Steven Globerman is a senior fellow at the Fraser Institute.

There’s been a lot of talk about competition in Canada lately.

The Competition Bureau, the federal law enforcement agency that regulates markets in Canada, tried twice to block Rogers Communication Inc.’s $20-billion takeover of Shaw Communications Inc. – part of a highly public fight the bureau has waged over the past two years.

Then there’s the Royal Bank of Canada’s proposal to buy HSBC Bank Canada for a reported $13.5-billion, which, according to many observers, the Competition Bureau will likely challenge as well.

These two recent high-profile mergers in telecommunications and banking should raise questions about the role and focus of the Competition Bureau, an agency most Canadians know nothing about, and how they relate to competition policy in Canada more generally.

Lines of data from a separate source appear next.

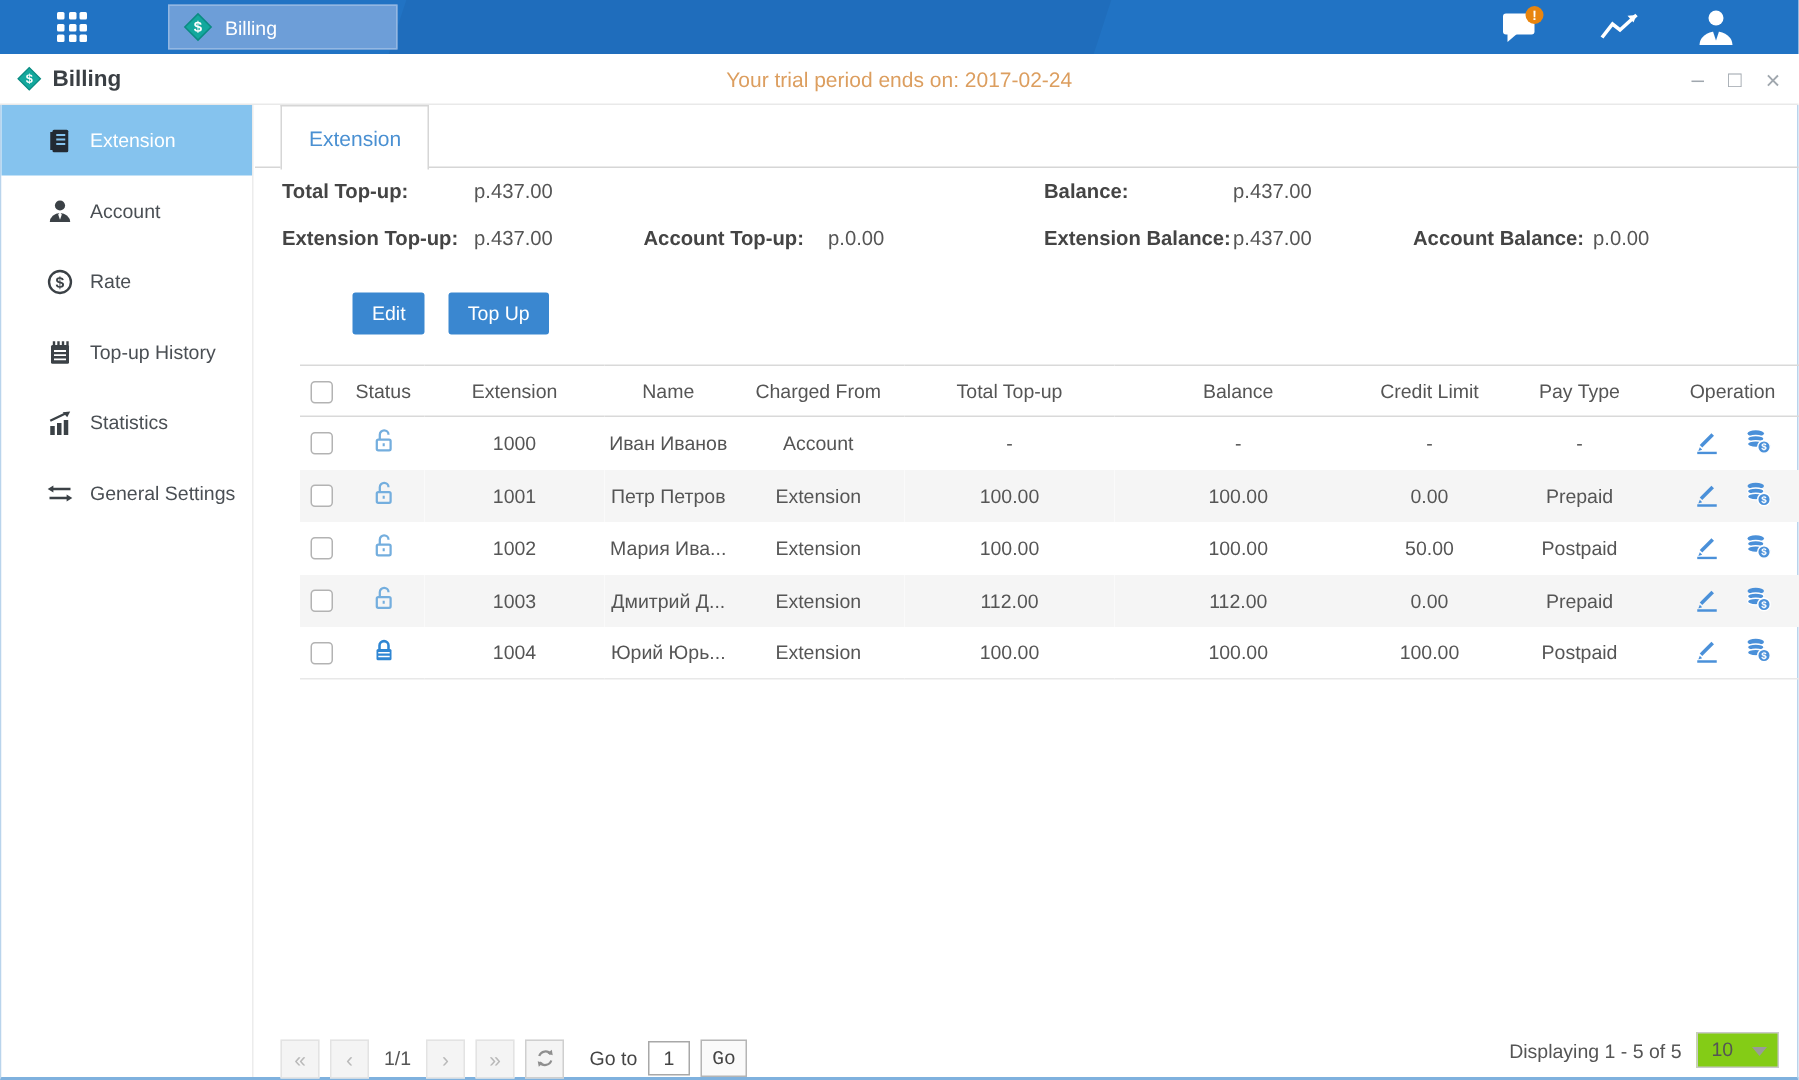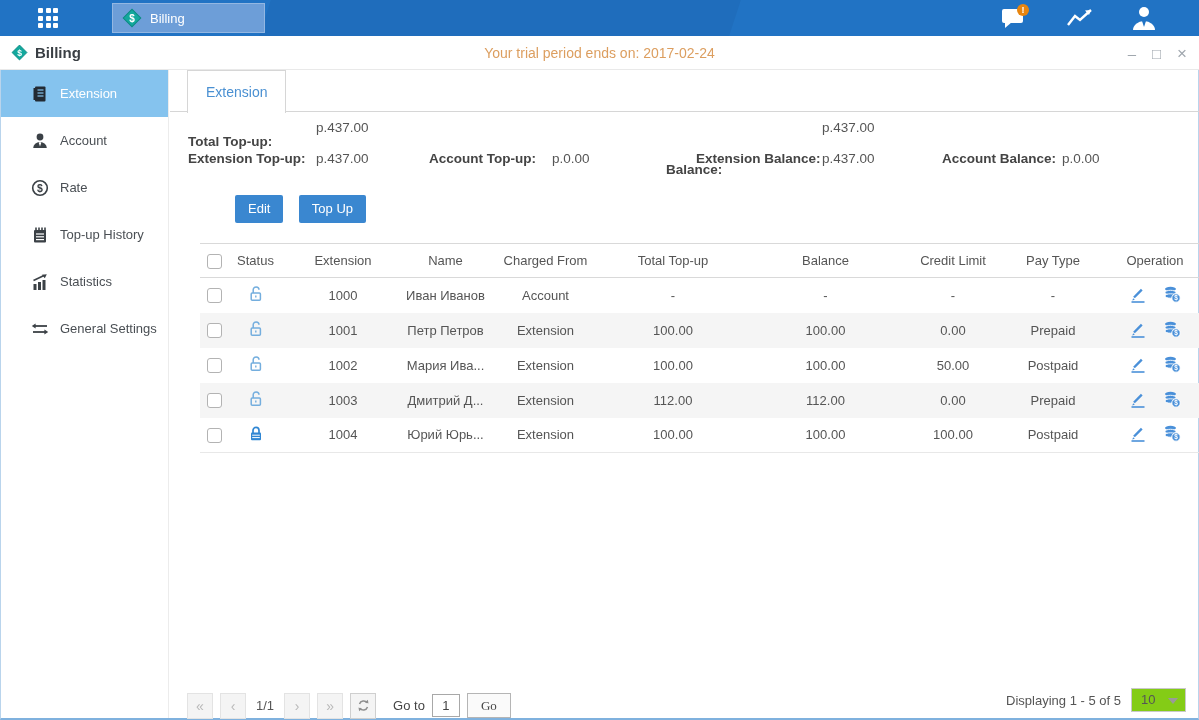"Total Top-up:" span.lbl { top: 64px -> 50px }
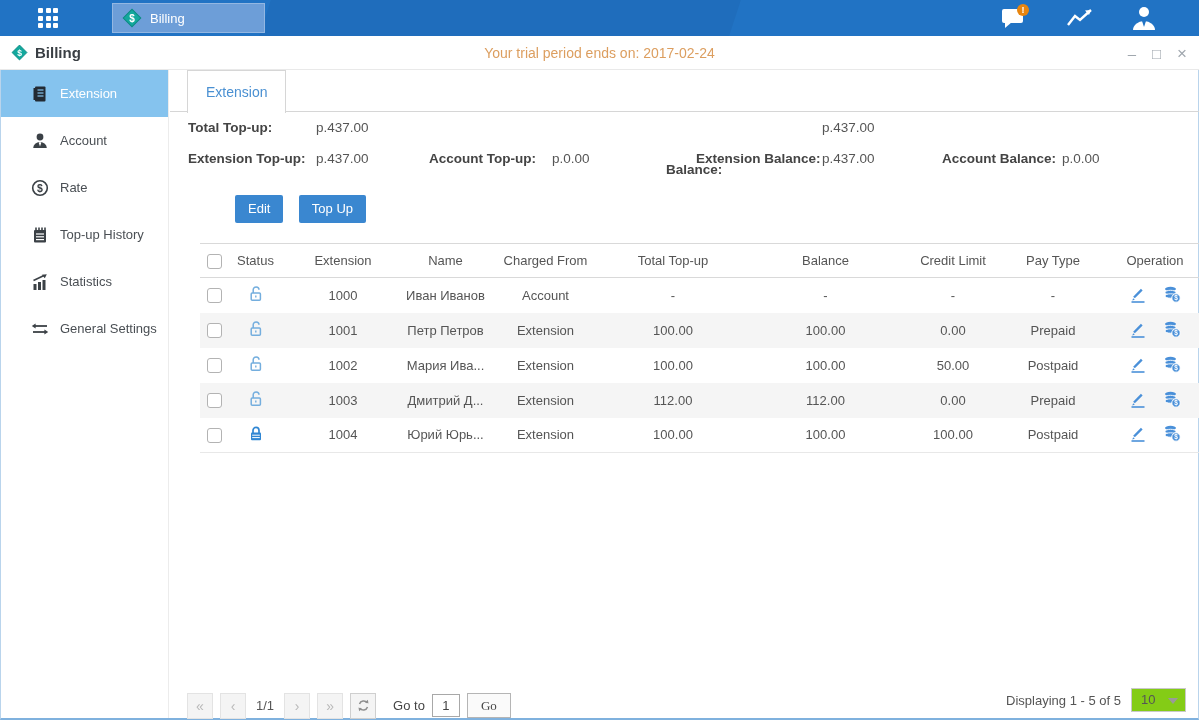"Balance:" span.lbl { left: 496px -> 526px; margin-top: 42px -> none }
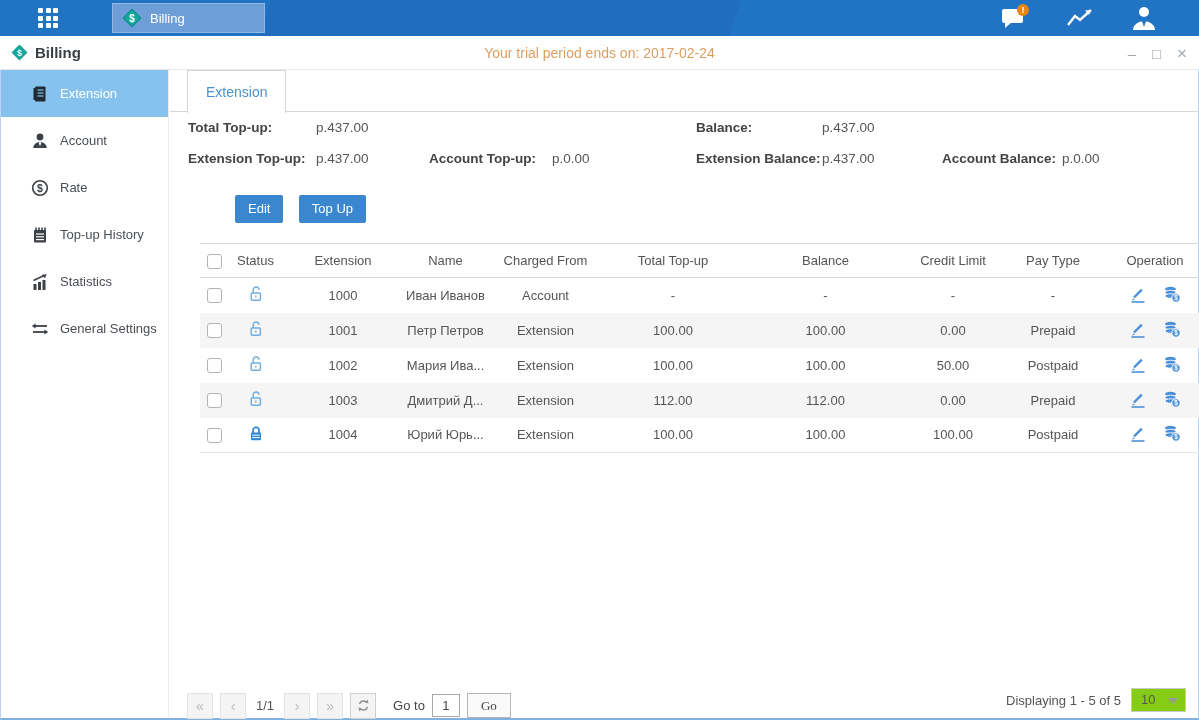"Go" .go-btn { font-family: Liberation Serif, serif -> Liberation Mono, monospace; padding: 0 13px -> 0 7px }
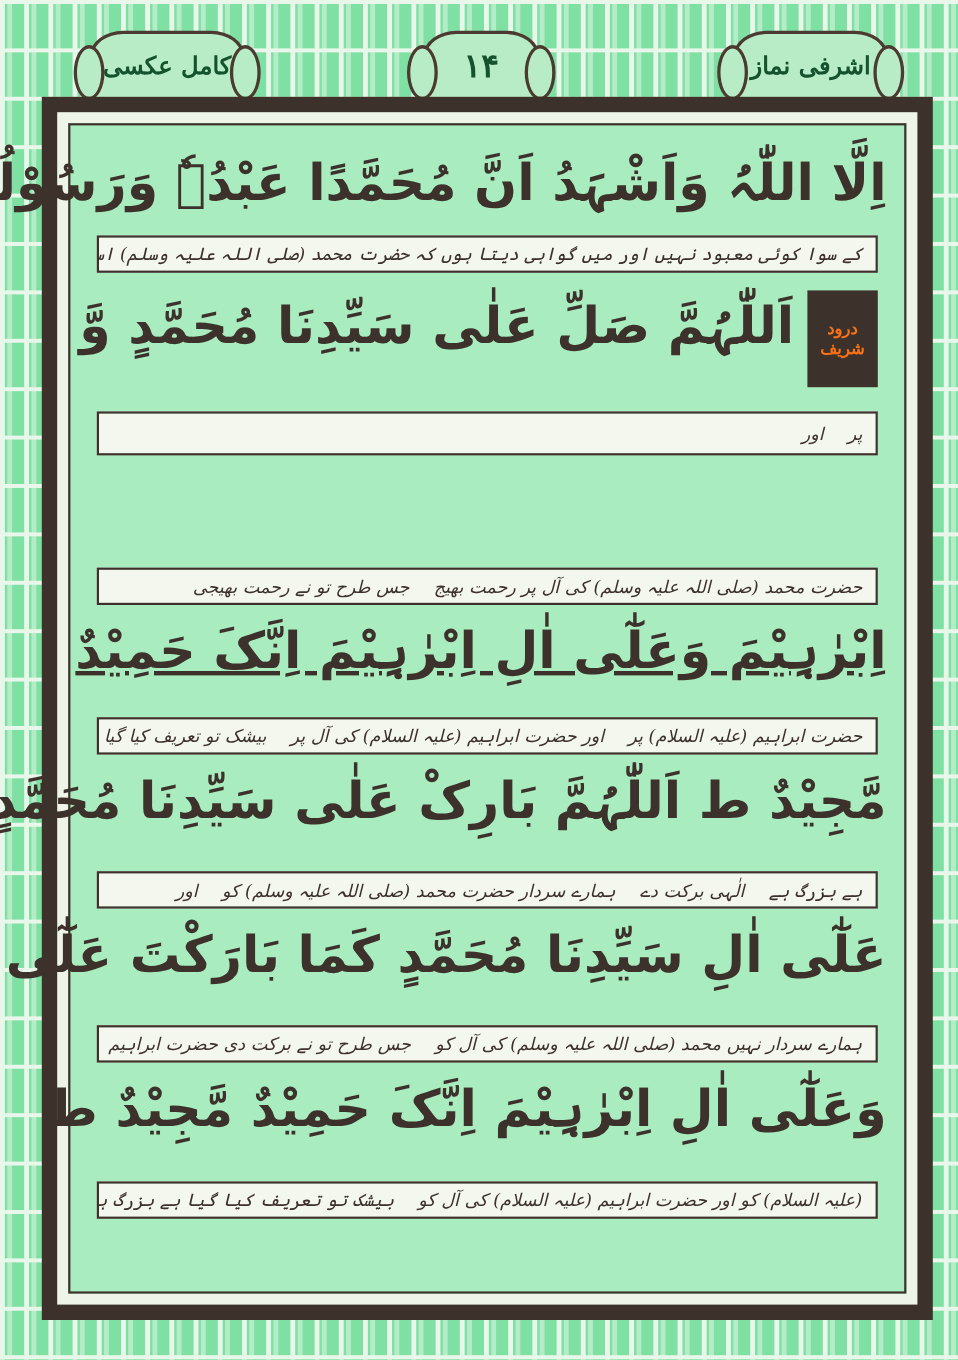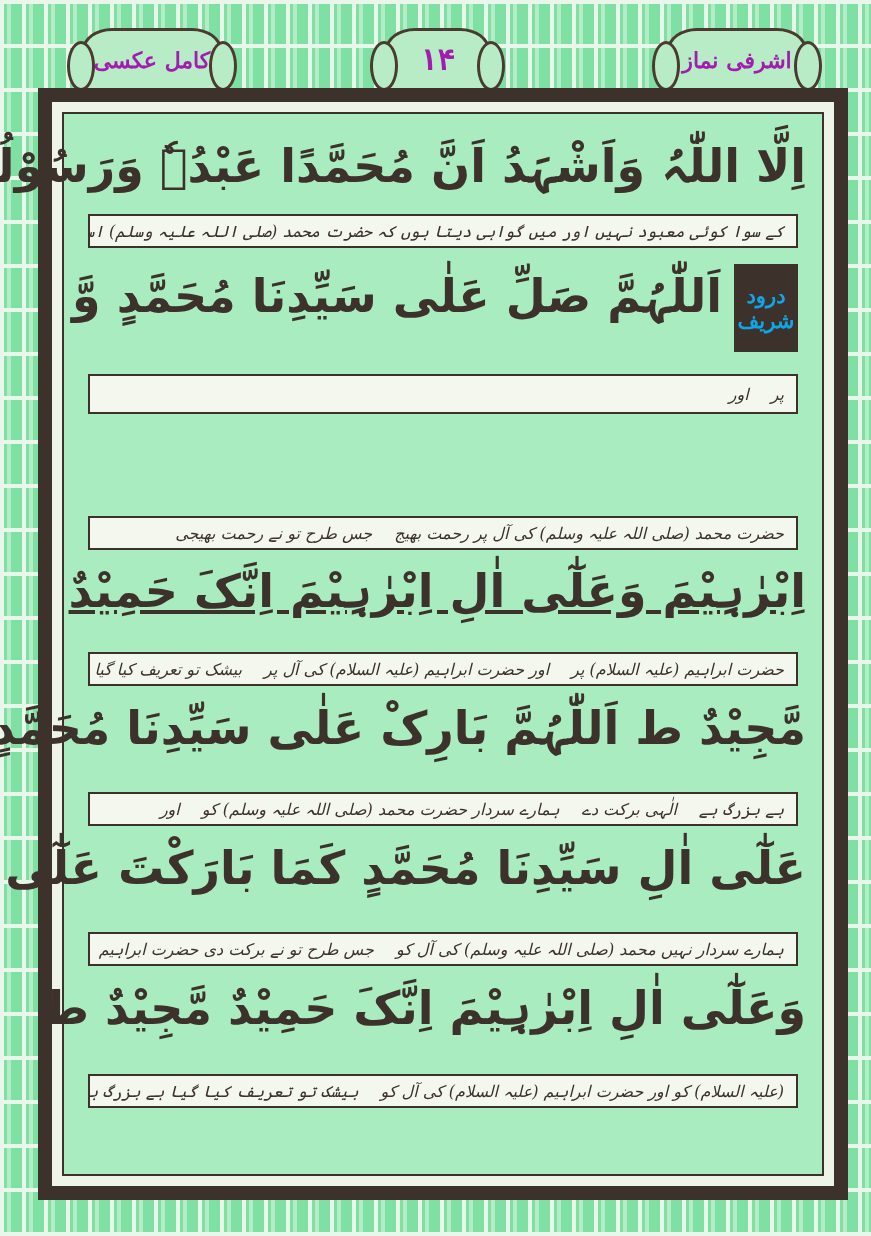"کامل عکسی" .cartouche { color: #a21caf -> #14532d }
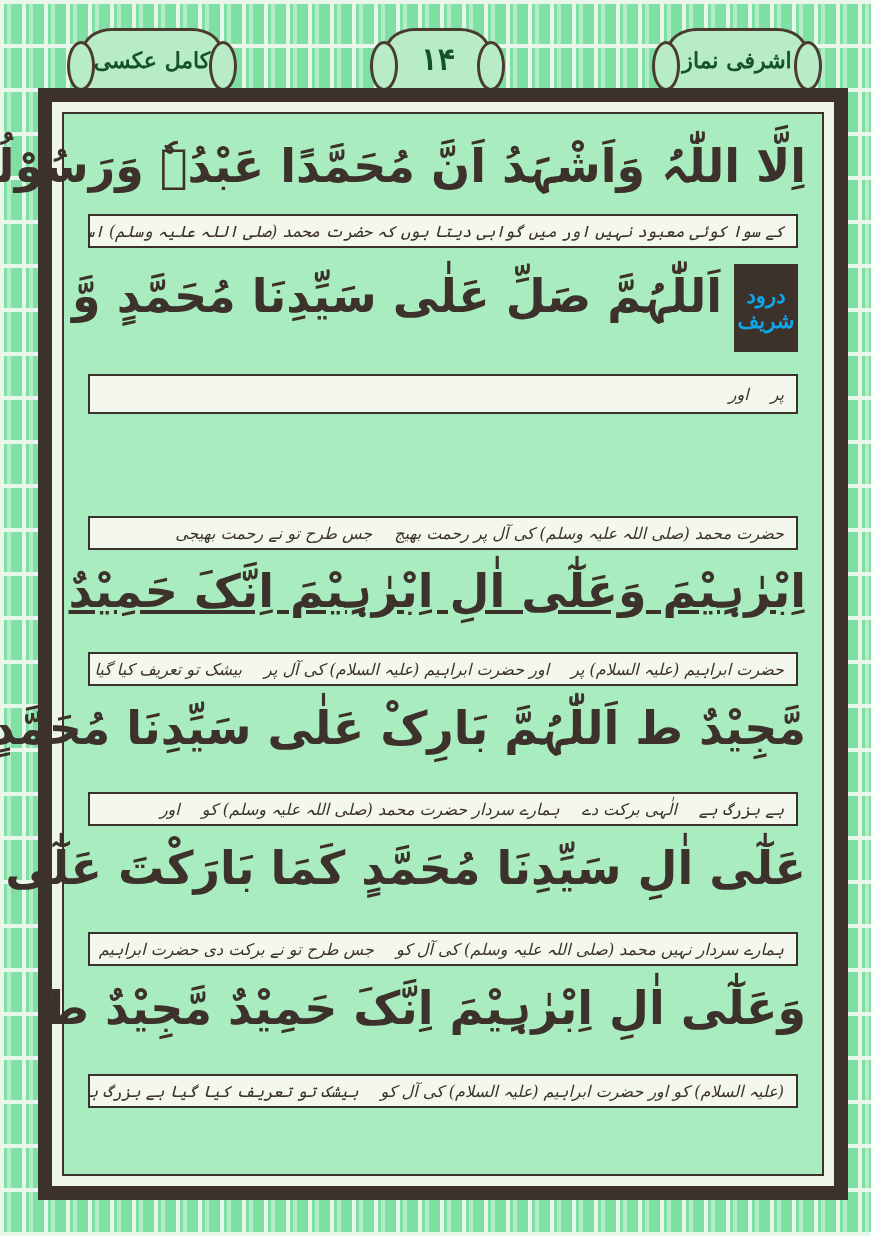"۱۴" #c-mid { font-family: Liberation Mono, monospace -> none }
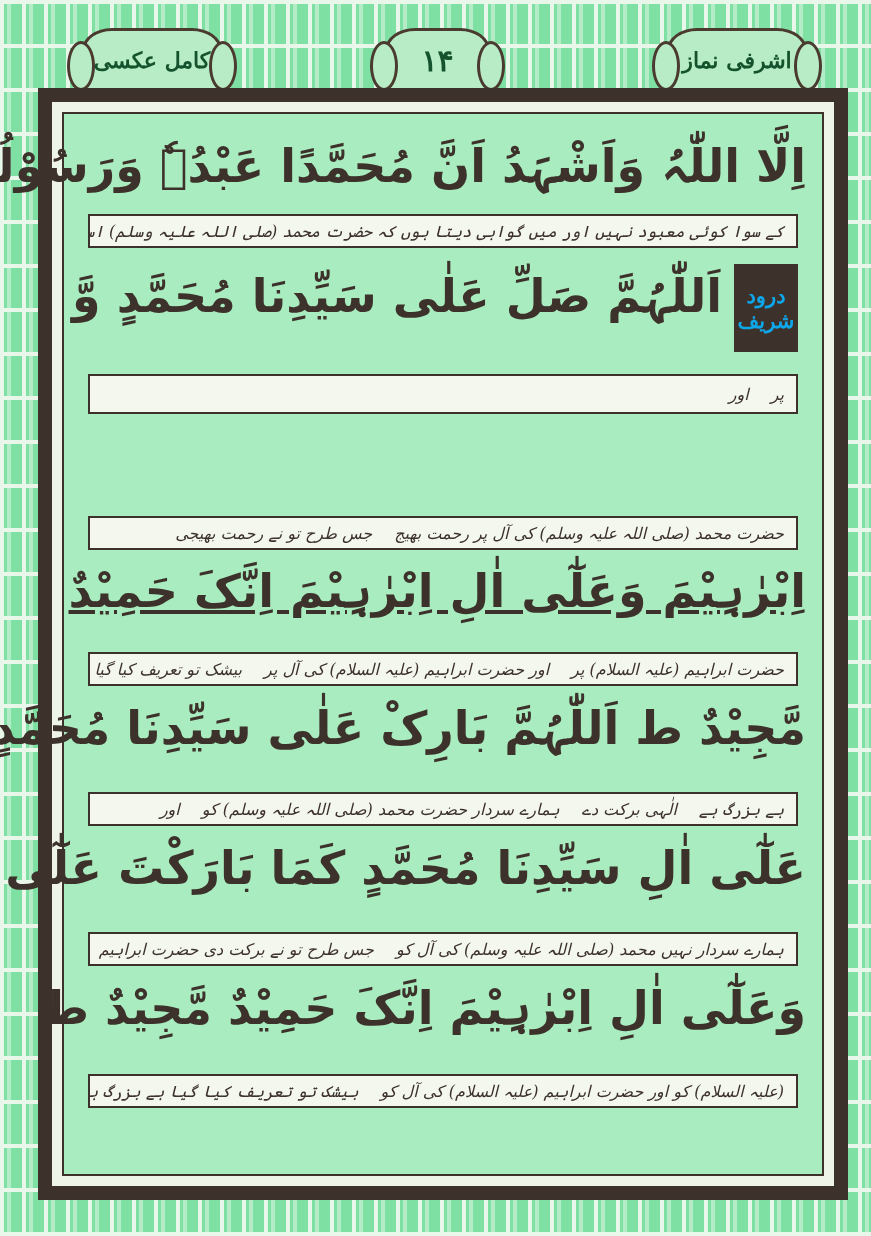"درود شریف" .label-box { color: #0ea5e9 -> #f97316; font-size: 21px -> 15px }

The Competition Bureau has long complained about the “efficiency defence,” which allows companies to proceed with mergers that will reduce competition yet produce efficiency gains that outweigh those anti-competitive effects. But this is misguided. Rather than target the efficiency defence, the bureau should target the real enemy of competition – that is, government regulations that amount to barriers to entry for various markets.

Matthew Boswell, current head of the Competition Bureau, wants to essentially eliminate the efficiency defence in its current form – so the agency (or any other competition policy authority) considers any prospective efficiency improvements as just one factor when evaluating mergers and not necessarily a determining factor.

If this happens and Mr. Boswell gets his way, what will it mean for future prospective mergers in Canada?

In short, it will introduce more uncertainty into the merger review process because the weight given to potential efficiency improvements will likely vary depending on the merger. It may also vary based on the background and priorities of specific regulators including members of the Competition Bureau. And this added uncertainty might discourage corporate reorganizations that would ultimately improve the productivity performance of the economy and potentially the living standards of Canadians across the county.

If more competition is the goal, reformers such as Mr. Boswell should look at legal and regulatory barriers, particularly barriers to entry by foreign-owned firms across multiple industries, including telecom and banking, that discourage competition. Eliminating barriers to entry would help ensure that any cost savings associated with merger-related efficiency gains are passed through to consumers in the form of lower prices, improved product quality or both.

Unfortunately, governments in Canada have implemented numerous laws and regulations that stifle the competitive entry of both foreign and domestically owned firms into a range of Canadian industries. A recent study published by the Fraser Institute estimates that approximately 22 per cent of Canada’s economy (including telecommunications and air transportation) is protected to a substantial degree from competition by government-imposed barriers to entry.

Clearly, Mr. Boswell should know that any serious discussion about how to promote a more competitive Canadian economy should include eliminating laws and regulations that protect incumbent producers from would-be competitors. And ironically, such an initiative would address the Competition Bureau’s gripe with the efficiency defence.

By making it easier for new entrants to break into the market, regulators would introduce a degree of competition that offsets the supposed anti-competitive effects of large mergers, reducing the relevance of prospective efficiencies.